5 Best Books: Unconventional Heroes

5 Best Books is an interesting weekly meme hosted by Cassandra at indiereaderhouston.com. Every week we have to list our five favourites on a particular topic. This week the topic is Unconventional Heroes.


Here are my five:


 Duryodhan in Urubhangam: In common parlance, Duryodhan is the villain of the Mahabharat. The evil  usurper who cheated his cousins out of their rightful inheritance. However, Bhasa’s Sanskrit play, Urubhangam (The Shattered Thigh) presents a brave, noble warrior who had as much right over the throne of Hastinapur as his cousin, Yudhishter. As the dying Duryodhan meets his parents, wives, and son on the battlefield you realise that history is always 
written by the victors and the vanquished are always demonised.


 Bhootnath in Bhootnath: It is the age when kings have a divine right to rule. But one man challenges this right, the aiyar Bhootnath in a series of books written by Devki Nandan and Durga Prasad Khatri. Bhootnath aka Gadadhar Singh is an ambitious man, a man who can do anything in his lust for power, wealth, and adventure. He is not always brave, not always righteous, but he is determined and will stop at nothing to achieve his goals.


 Daphne Manners in The Jewel in the Crown: Britain is involved in a bloody war on the continent.

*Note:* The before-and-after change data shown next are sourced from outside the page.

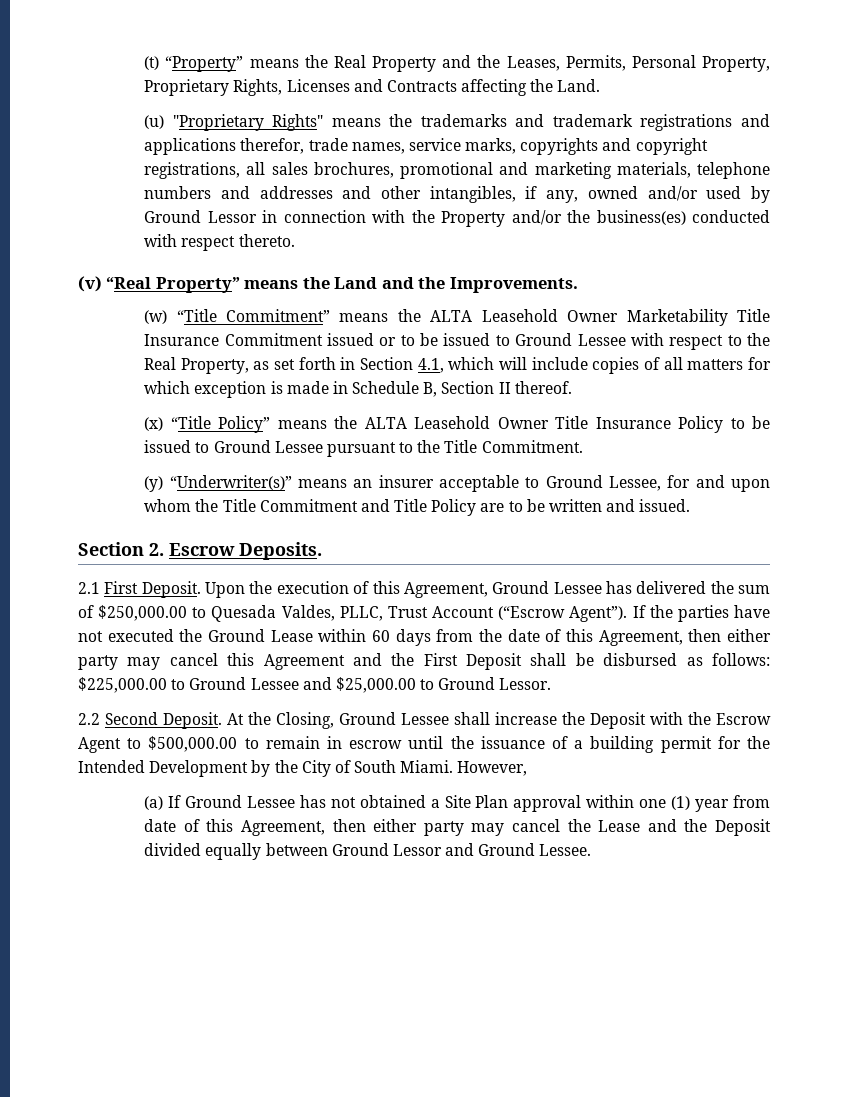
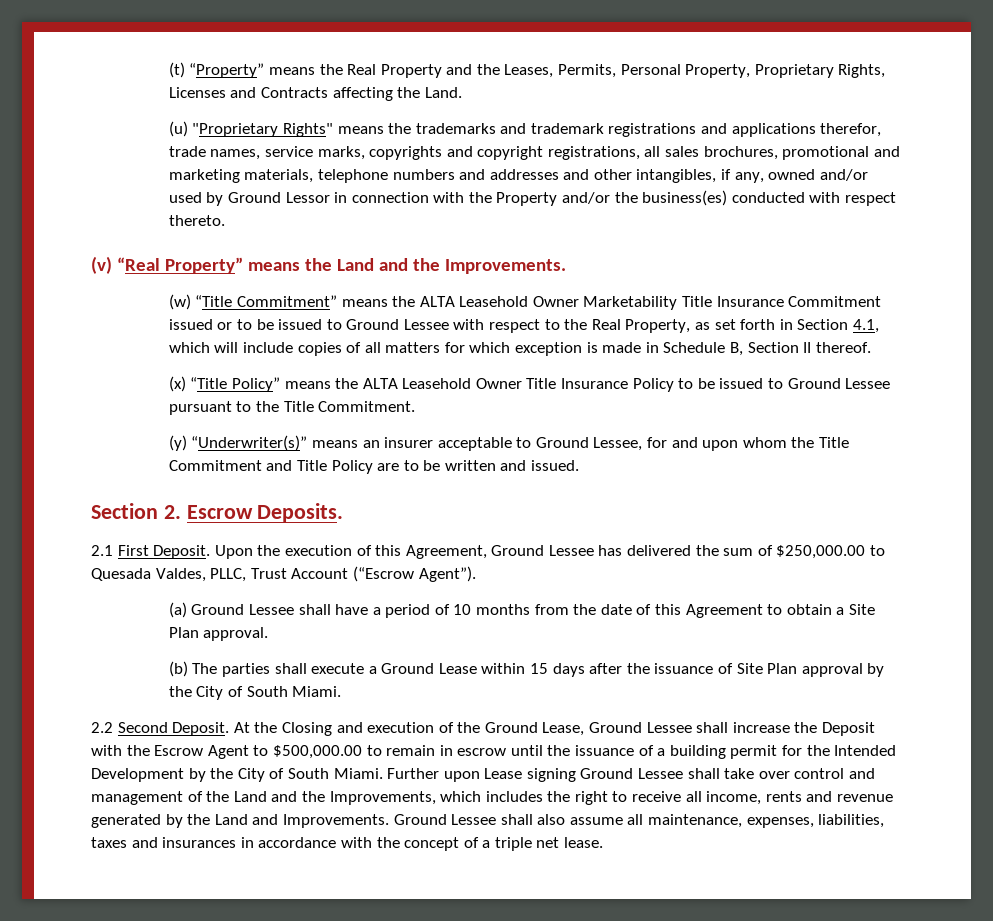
- Upon the execution of this Agreement, Ground Lessee has delivered the sum of $250,000.00 to Quesada Valdes, PLLC, Trust Account (“Escrow Agent”). If the parties have not executed the Ground Lease within 60 days from the date of this Agreement, then either party may cancel this Agreement and the First Deposit shall be disbursed as follows: $225,000.00 to Ground Lessee and $25,000.00 to Ground Lessor.
+ Upon the execution of this Agreement, Ground Lessee has delivered the sum of $250,000.00 to Quesada Valdes, PLLC, Trust Account (“Escrow Agent”).
+ (a) Ground Lessee shall have a period of 10 months from the date of this Agreement to obtain a Site Plan approval.
+ (b) The parties shall execute a Ground Lease within 15 days after the issuance of Site Plan approval by the City of South Miami.
- At the Closing, Ground Lessee shall increase the Deposit with the Escrow Agent to $500,000.00 to remain in escrow until the issuance of a building permit for the Intended Development by the City of South Miami.
+ At the Closing and execution of the Ground Lease, Ground Lessee shall increase the Deposit with the Escrow Agent to $500,000.00 to remain in escrow until the issuance of a building permit for the Intended Development by the City of South Miami.
- However,
- (a) If Ground Lessee has not obtained a Site Plan approval within one (1) year from date of this Agreement, then either party may cancel the Lease and the Deposit divided equally between Ground Lessor and Ground Lessee.
+ Further upon Lease signing Ground Lessee shall take over control and management of the Land and the Improvements, which includes the right to receive all income, rents and revenue generated by the Land and Improvements. Ground Lessee shall also assume all maintenance, expenses, liabilities, taxes and insurances in accordance with the concept of a triple net lease.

In India, the clamour for freedom is almost deafening. During these tense times between the two races, a white girl falls in love with a black man. The lovers suffer at the hand of a racist society but remain steadfast. Paul Scott’s heroine is vulnerable yet courageous. Somebody who doesn’t mind getting her hands dirty while cleaning up the muck.


Prufrock in The Love Song of J. Alfred Prufrock: He is what heroes are not: timid, insecure, unsure… “I do not think they will sing to me,” he says at one point, pinpointing the prosaic nature of his life. To me T.S. Eliot’s greatest creation.


The Whisky Priest in The Power and the Glory: A priest who drinks and has even fathered an illegitimate child, he is not a shining example of institutional religion. But he is the compassionate man who feels sympathetic towards sinners, and is eventually captured by the state because he returns to hear the confession of a dying man. Thru him Greene questions the fundamental tenants of religion.


To see the lists of others, go here:


http://indiereaderhouston.com/blog/2011/07/5-best-books-unconventional-heroes/

3 thoughts on “5 Best Books: Unconventional Heroes

  1. I'm ony familiar with THE JEWEL IN THE CROWN, among these books, neer. Although I've read other Graham Greene I haven't read this one. But I enjoyed reading your round-up anyway. Good work.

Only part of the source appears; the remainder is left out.